How to complete this task:
Sift the listing for lines that hold the string "radius" and pull them out.

(Provided entries)

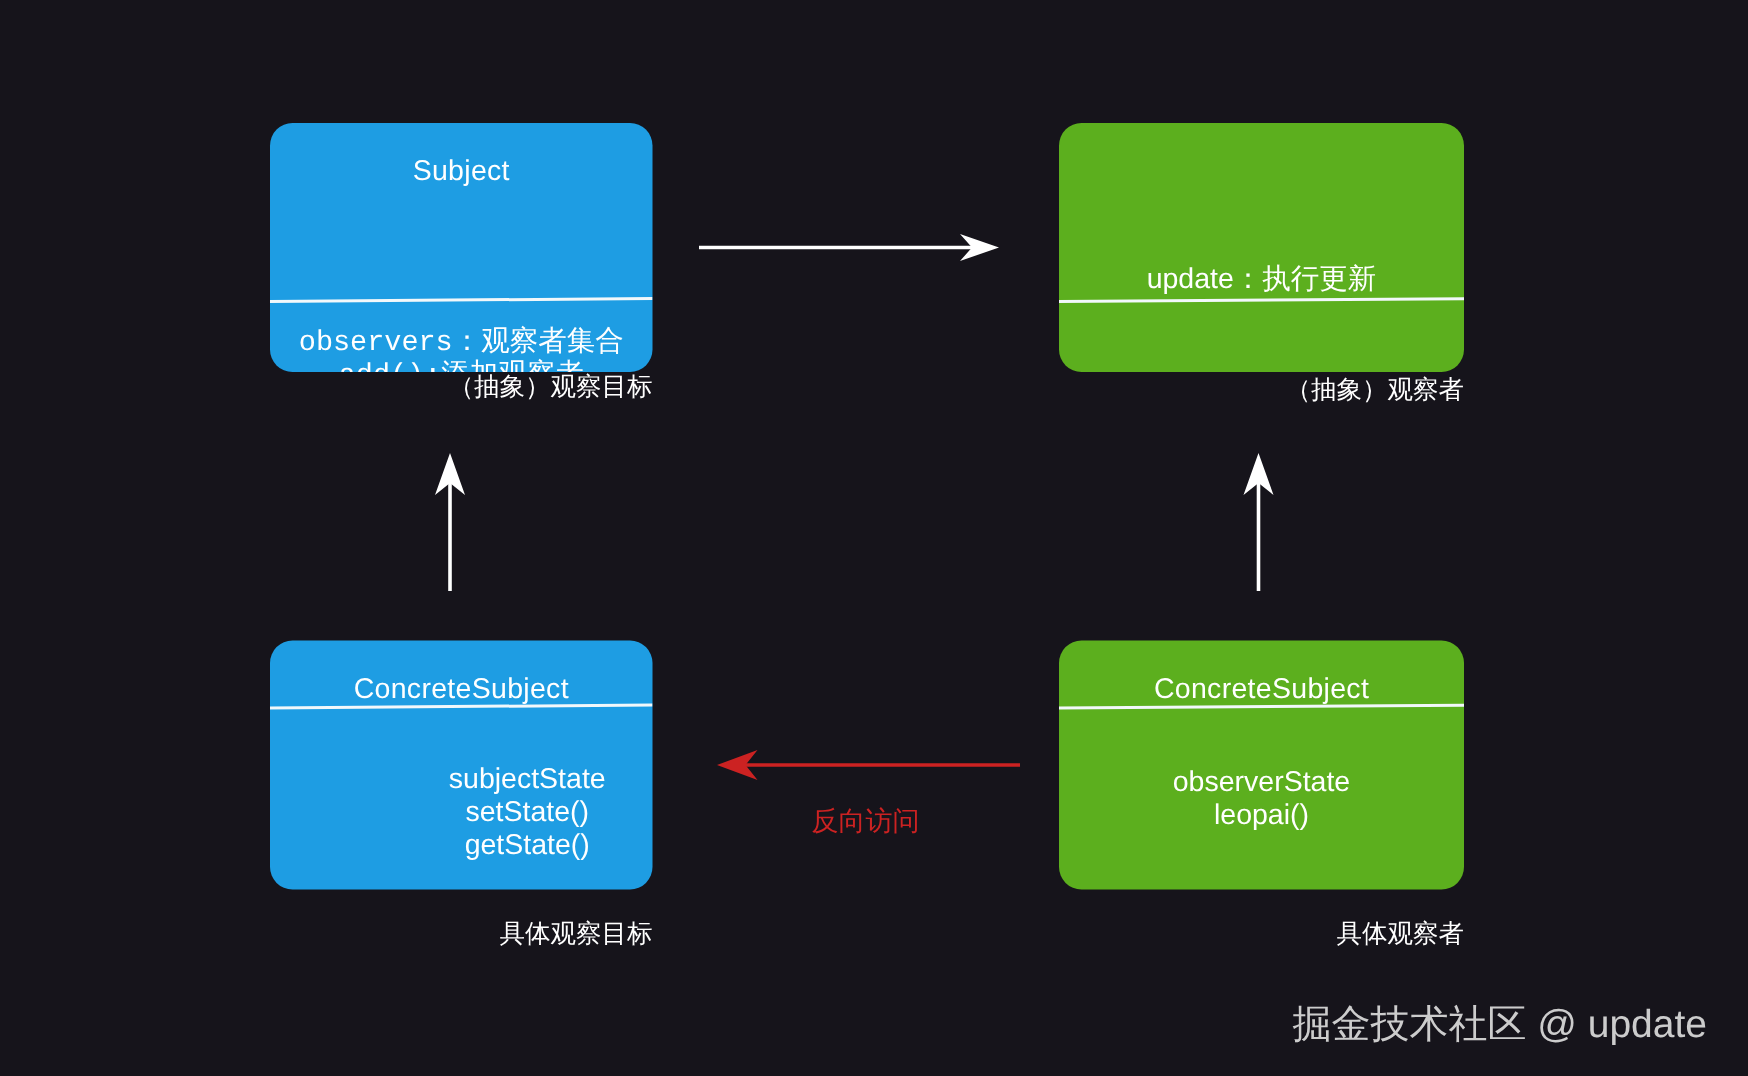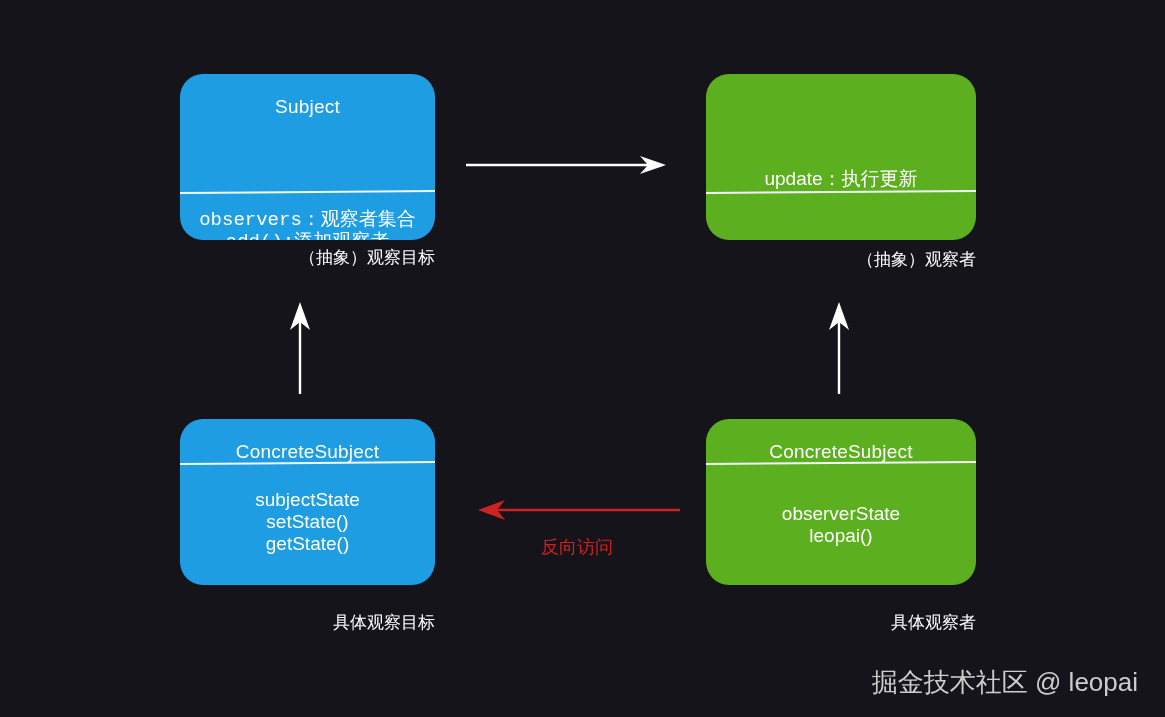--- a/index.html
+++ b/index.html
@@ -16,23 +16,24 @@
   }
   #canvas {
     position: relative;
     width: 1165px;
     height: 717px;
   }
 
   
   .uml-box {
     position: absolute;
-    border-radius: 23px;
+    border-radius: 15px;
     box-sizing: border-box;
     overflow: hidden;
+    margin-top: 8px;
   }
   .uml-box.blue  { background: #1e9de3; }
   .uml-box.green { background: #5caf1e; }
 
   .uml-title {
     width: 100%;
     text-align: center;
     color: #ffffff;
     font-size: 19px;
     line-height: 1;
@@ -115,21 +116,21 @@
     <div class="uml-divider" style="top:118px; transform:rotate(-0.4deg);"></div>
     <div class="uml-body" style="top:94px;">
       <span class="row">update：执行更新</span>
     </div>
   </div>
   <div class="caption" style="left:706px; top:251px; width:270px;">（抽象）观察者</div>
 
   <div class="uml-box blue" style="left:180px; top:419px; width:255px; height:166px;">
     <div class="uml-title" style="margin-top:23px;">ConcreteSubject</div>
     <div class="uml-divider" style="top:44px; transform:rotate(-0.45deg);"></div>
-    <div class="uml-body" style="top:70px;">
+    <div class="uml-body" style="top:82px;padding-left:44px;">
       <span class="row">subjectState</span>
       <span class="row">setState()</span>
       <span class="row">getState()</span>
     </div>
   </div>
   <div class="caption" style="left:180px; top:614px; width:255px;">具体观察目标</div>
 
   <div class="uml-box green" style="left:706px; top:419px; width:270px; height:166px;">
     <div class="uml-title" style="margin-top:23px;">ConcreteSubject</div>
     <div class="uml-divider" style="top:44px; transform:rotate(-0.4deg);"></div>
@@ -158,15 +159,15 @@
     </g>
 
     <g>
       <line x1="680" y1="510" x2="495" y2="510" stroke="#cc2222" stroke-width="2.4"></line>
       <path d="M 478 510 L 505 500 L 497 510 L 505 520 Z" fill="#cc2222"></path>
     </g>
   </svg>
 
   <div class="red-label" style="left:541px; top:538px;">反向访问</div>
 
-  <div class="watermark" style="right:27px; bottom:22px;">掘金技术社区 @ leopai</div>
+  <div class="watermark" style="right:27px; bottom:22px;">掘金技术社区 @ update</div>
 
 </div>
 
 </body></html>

(End Provided entries)

Output of the task:
-    border-radius: 23px;
+    border-radius: 15px;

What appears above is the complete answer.